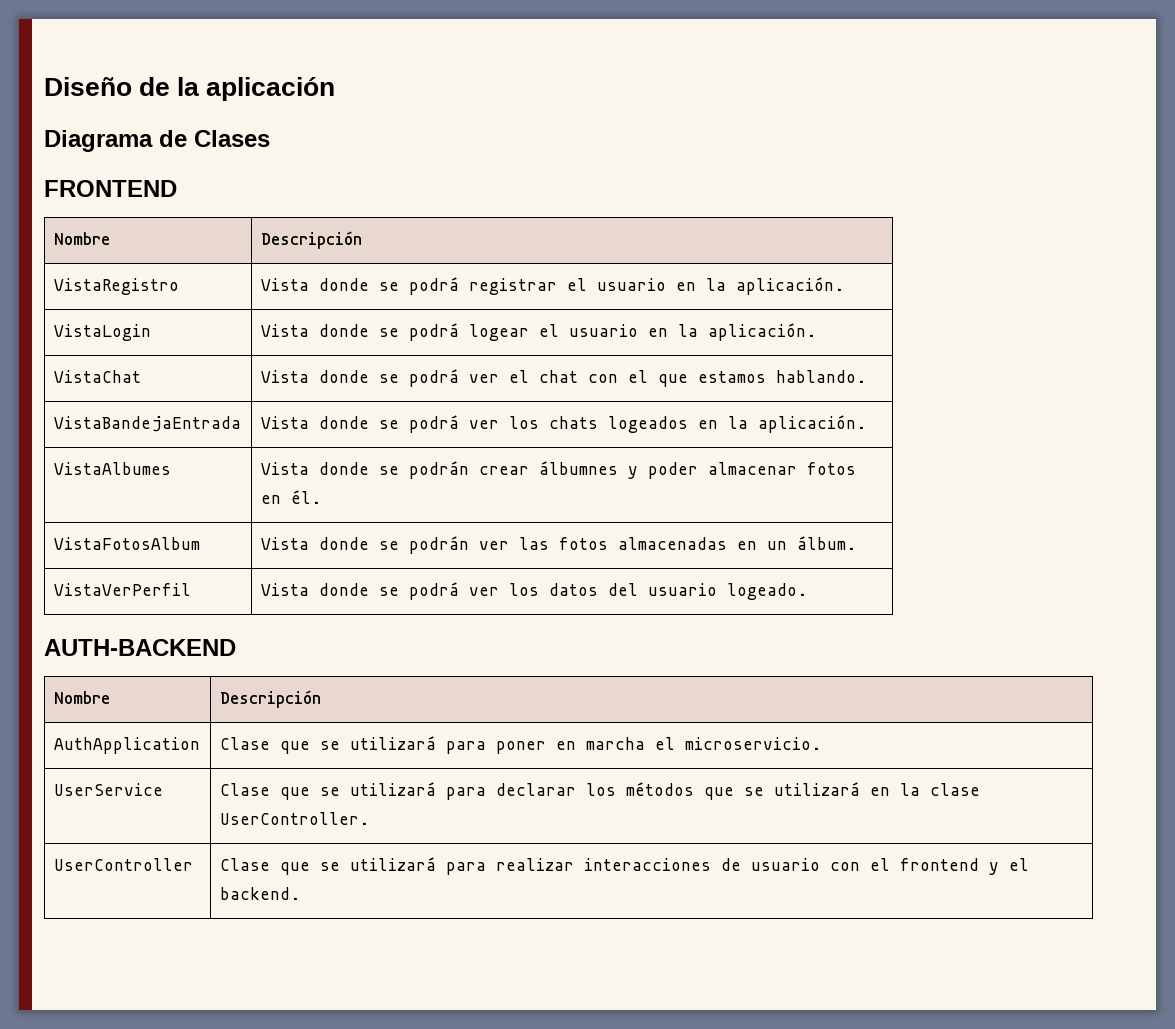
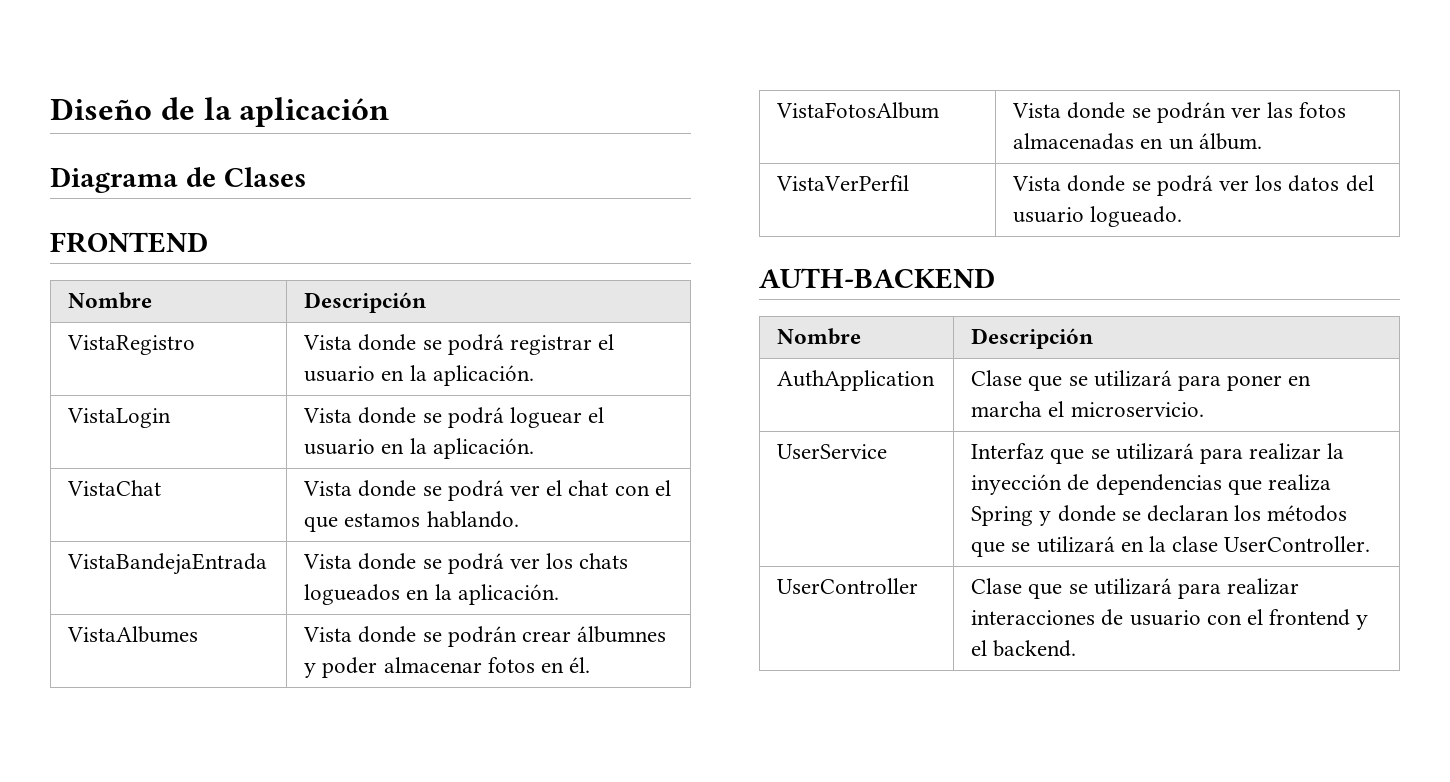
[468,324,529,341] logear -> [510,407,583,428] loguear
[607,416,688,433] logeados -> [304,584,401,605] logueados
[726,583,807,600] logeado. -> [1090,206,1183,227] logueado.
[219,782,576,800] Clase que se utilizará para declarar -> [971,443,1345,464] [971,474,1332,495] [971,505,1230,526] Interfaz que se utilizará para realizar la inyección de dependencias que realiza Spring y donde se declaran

...

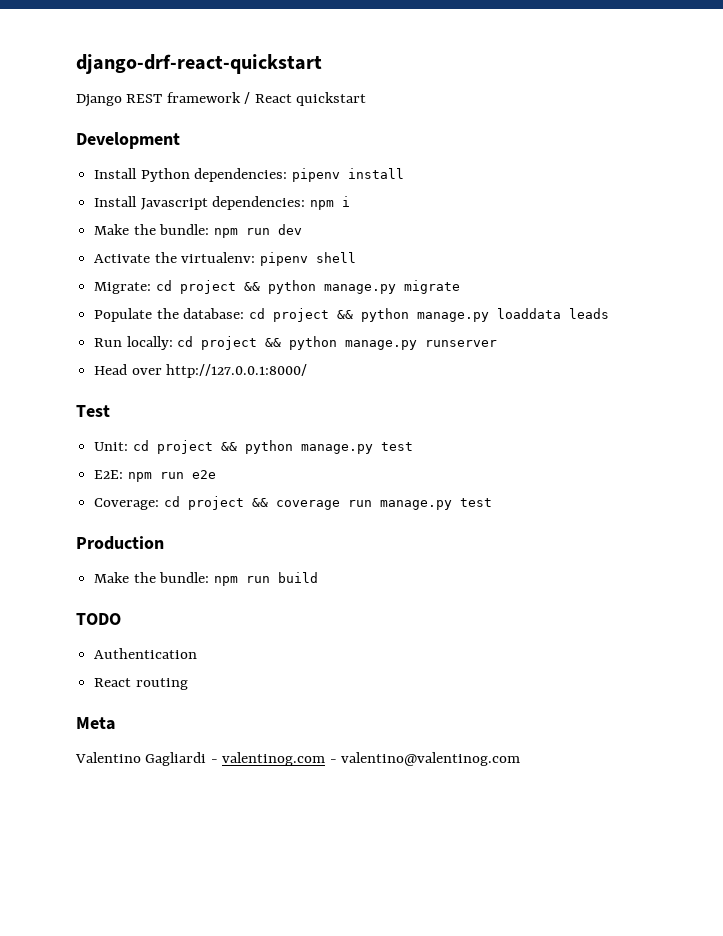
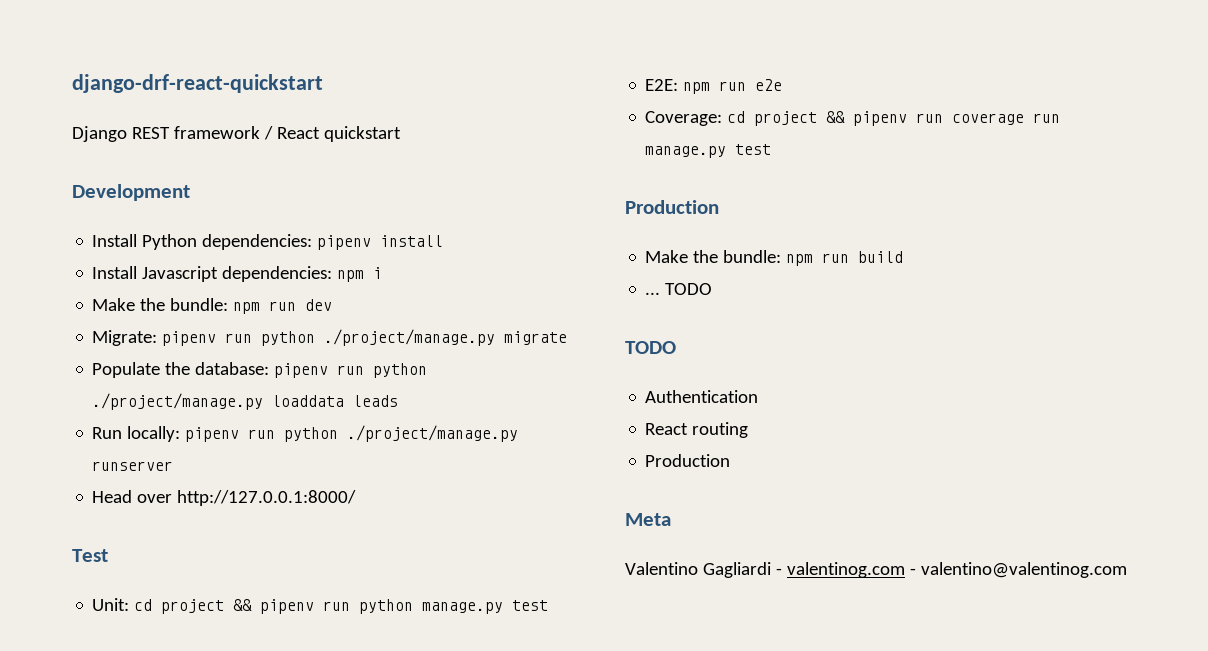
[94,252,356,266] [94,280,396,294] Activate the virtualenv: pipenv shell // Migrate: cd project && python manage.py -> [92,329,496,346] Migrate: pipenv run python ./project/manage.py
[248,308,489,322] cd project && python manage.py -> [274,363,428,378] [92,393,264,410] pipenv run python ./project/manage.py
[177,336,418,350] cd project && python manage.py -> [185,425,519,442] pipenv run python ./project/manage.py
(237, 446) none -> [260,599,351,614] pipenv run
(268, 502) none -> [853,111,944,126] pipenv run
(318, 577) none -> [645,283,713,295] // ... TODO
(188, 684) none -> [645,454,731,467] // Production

• [Problem to solve]:
Within the listing above, the range opens at the line with "[726,583,807,600] logeado. ->" and closes at the line with "[219,782,576,800] Clase que". Reproduce exactly the lines of that range, including both ends.

• [Exercise response]:
[726,583,807,600] logeado. -> [1090,206,1183,227] logueado.
[219,782,576,800] Clase que se utilizará para declarar -> [971,443,1345,464] [971,474,1332,495] [971,505,1230,526] Interfaz que se utilizará para realizar la inyección de dependencias que realiza Spring y donde se declaran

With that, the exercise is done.